The income statement is not as useful as that of other cannabis operators. In the last half of 2018, GGBXF reported $3.14 million with cost of goods sold of $1.9 million. As a result, gross profit before fair value adjustments equals $1.17 million, or 37% of the total revenue. Other peers report larger gross profit margin. The images below provide further details:

(Source: Company 10-Q)

With that, what seems very worrying is the large amount of losses and expenses. With $7 million in general and administrative expenses, $5 million in legal and professional fees and interest expenses of $1.8 million, net losses are equal to $17 million. That seems too elevated. While growth investors usually care about gross profit margin and growth, they should take a look at the net losses on this name. The company seems far away from reaching breakeven point. GGBXF may need a long time to become profitable. The image below provides further details:

(Source: Company 10-Q)

Warrants Outstanding And Shares Outstanding

As of December 31, 2018, the company reports 27.4 million warrants with an average exercise price of $2.18. Investors should understand that stock dilution could be an issue on this name. 15.5 million warrants were executed recently, which increased the share count and reduced the stock’s intrinsic valuation. The image below provides further details on the warrants outstanding:

(Source: Company 10-Q)

Taking into account the recent increase in the number of shares, the issuance of shares to pay recent acquisitions and the exercise of warrants, the share count equals 182.26 million. This is shown in the image below:

(Source: Company 10-Q)

With all these figures in mind, assuming a share total of 209 million seems very reasonable. As of March 9, 2019, at $3.65, the total market capitalization equals $762 million. Adding debt of $21 million, the enterprise value equals $783 million. The company reported $3.14 million in three months ended December 31, 2018. With this in mind, assuming forward revenue of $15 million seems very reasonable, and the company trades at 52x, which seems very expensive.
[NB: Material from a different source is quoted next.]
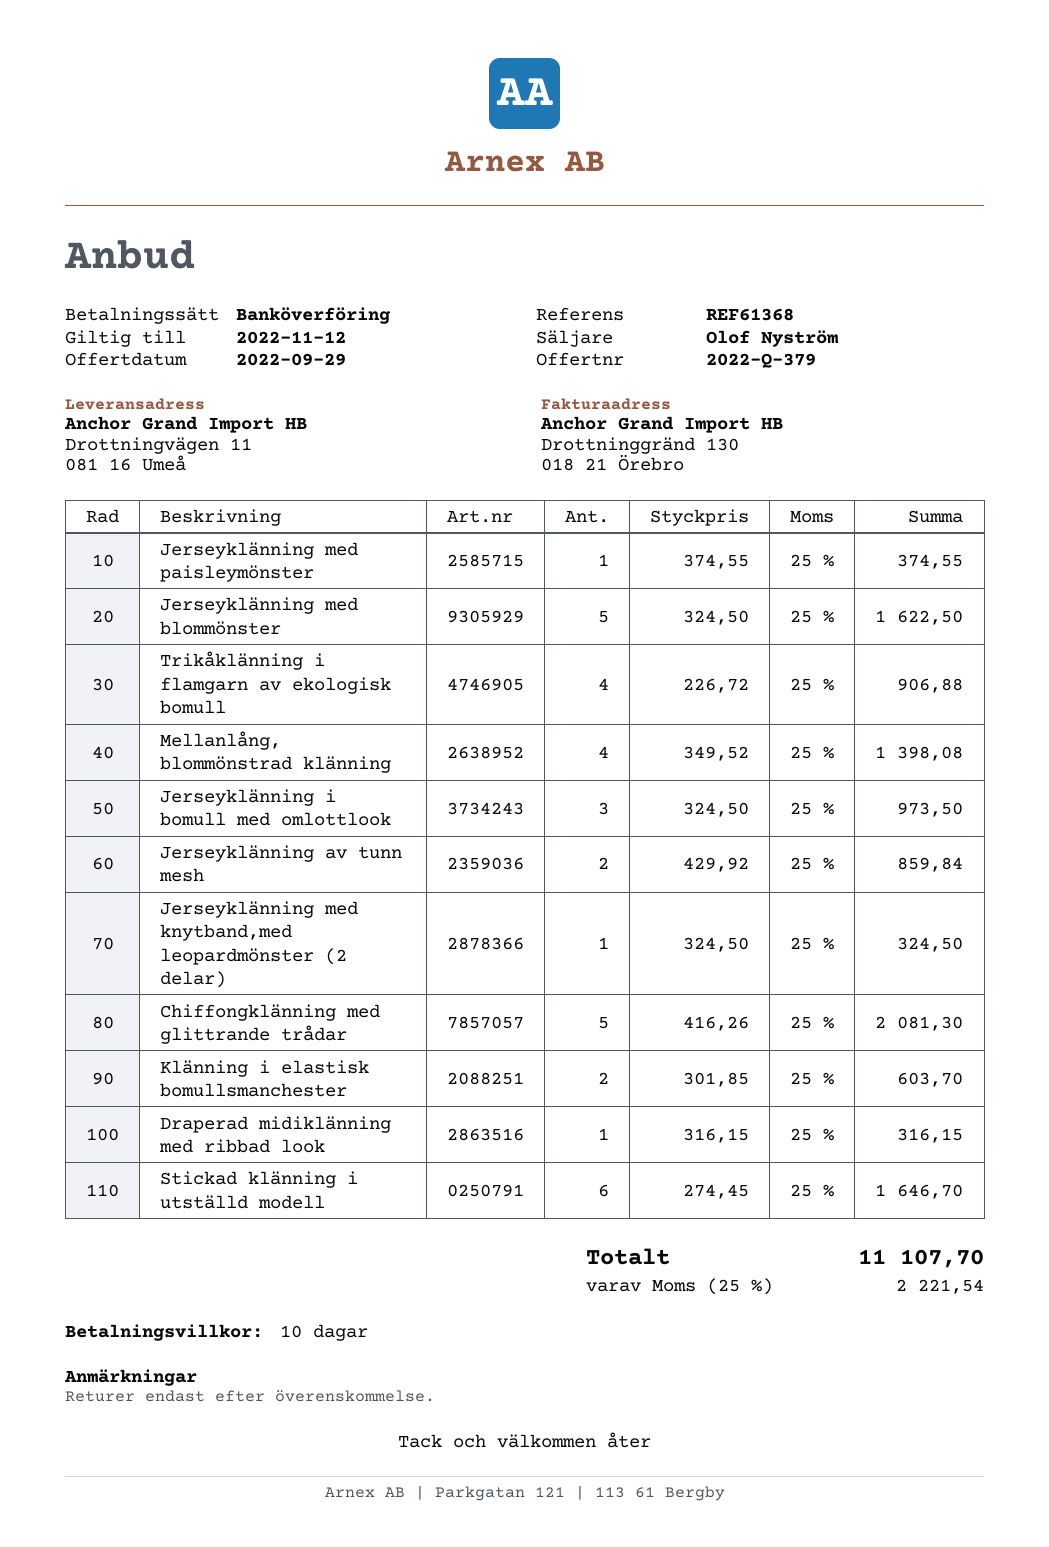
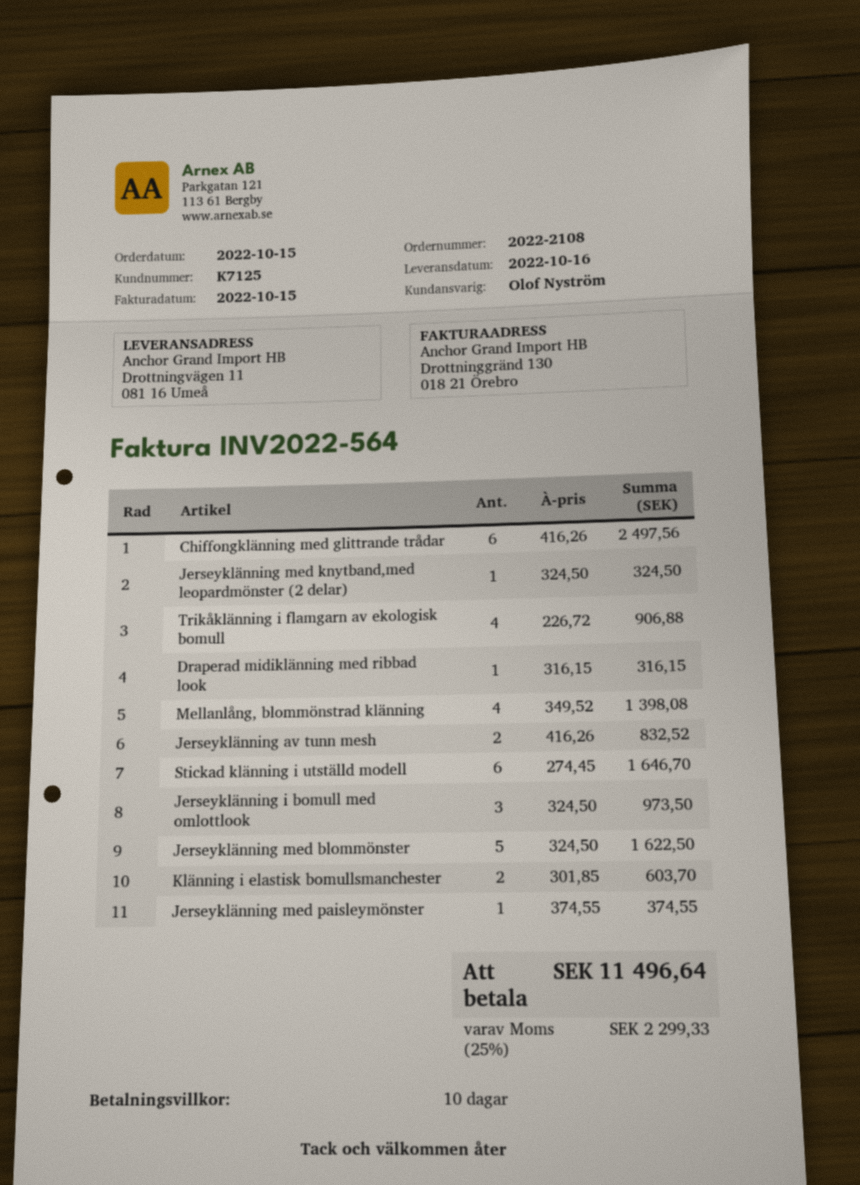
Jerseyklänning av tunn mesh: 2 x 429.92 = 859.84 -> 2 x 416.26 = 832.52
Chiffongklänning med glittrande trådar: 5 x 416.26 = 2081.30 -> 6 x 416.26 = 2497.56
tax: 25% = 2221.54 -> 25% = 2299.33
total: 11107.70 -> 11496.64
As shown in the image below, other competitors are trading below 52x sales. Peers report better gross profit margin and are larger corporations with much more accumulated know-how. It seems very clear that GGBXF is very overvalued, and investors should not be able to justify its share price:

(Source: YCharts)

Conclusion

GGBXF should not be trading at 52x sales. It seems too expensive. Market participants should not be able to justify such a high EV/Sales ratio, as other competitors with better gross profit margin are trading lower. The fact that the company is using shares to acquire other businesses is very significant. Companies with cheap shares usually don’t use shares to acquire other businesses.

Disclosure: I/we have no positions in any stocks mentioned, and no plans to initiate any positions within the next 72 hours. I wrote this article myself, and it expresses my own opinions. I am not receiving compensation for it (other than from Seeking Alpha). I have no business relationship with any company whose stock is mentioned in this article.